**WHAT YOU NEED TO DO**
From the records that follow, copy every line in which "white" appears.

----------

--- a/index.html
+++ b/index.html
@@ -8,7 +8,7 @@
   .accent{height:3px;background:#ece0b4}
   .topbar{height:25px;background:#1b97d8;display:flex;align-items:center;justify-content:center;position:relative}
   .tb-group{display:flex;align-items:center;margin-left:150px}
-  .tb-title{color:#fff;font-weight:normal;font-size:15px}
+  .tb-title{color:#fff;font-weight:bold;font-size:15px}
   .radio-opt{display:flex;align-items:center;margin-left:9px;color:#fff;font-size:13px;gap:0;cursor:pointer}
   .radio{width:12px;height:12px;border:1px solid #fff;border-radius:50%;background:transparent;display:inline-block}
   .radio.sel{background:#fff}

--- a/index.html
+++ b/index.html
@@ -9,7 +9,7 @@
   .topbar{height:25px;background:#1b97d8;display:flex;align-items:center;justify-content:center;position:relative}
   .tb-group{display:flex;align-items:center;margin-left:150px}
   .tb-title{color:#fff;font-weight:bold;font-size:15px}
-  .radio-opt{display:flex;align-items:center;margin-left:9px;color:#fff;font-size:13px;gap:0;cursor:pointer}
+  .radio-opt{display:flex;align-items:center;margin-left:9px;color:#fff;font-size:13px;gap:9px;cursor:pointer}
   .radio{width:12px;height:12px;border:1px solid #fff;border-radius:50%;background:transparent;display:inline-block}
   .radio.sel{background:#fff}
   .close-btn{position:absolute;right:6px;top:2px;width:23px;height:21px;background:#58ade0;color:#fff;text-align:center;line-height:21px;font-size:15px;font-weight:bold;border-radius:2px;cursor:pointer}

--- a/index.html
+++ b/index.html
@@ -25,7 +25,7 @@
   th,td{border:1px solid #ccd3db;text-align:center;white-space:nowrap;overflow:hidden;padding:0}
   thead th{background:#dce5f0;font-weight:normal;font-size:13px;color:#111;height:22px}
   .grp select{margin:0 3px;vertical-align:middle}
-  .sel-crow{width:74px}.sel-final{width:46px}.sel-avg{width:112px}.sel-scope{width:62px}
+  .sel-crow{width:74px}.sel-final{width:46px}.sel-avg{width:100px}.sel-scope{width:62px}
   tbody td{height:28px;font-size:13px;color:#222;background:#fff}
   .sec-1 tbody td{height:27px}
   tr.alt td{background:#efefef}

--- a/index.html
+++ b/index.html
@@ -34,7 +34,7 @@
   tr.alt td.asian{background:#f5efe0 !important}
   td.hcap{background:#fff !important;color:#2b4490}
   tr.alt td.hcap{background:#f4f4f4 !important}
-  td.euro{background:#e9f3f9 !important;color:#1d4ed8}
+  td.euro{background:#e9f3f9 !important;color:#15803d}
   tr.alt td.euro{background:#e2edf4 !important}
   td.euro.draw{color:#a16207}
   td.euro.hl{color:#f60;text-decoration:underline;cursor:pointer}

----------

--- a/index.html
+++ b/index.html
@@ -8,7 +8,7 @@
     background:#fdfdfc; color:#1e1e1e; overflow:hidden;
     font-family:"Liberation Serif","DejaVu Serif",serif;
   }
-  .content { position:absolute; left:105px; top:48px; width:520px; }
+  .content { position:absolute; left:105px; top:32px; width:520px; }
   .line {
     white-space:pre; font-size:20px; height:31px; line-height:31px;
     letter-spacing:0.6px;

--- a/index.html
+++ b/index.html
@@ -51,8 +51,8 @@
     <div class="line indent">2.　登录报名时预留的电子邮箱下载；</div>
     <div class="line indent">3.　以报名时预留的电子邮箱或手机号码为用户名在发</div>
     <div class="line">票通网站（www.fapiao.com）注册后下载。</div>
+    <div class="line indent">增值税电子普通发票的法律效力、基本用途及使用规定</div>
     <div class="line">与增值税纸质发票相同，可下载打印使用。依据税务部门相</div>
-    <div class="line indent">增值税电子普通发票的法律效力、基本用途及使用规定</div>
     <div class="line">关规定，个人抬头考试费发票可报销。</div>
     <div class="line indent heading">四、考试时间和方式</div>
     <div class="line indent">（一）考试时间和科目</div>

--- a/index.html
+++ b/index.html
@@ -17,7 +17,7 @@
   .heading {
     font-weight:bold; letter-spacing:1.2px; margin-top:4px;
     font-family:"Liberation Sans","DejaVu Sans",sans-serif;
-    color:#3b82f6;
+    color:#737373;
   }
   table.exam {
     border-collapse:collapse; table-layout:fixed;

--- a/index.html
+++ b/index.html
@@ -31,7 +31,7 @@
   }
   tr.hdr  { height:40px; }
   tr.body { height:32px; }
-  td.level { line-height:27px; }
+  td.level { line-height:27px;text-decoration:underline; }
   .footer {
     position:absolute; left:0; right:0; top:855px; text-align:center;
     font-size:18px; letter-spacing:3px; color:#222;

----------

**SOLUTION**
   th,td{border:1px solid #ccd3db;text-align:center;white-space:nowrap;overflow:hidden;padding:0}
     white-space:pre; font-size:20px; height:31px; line-height:31px;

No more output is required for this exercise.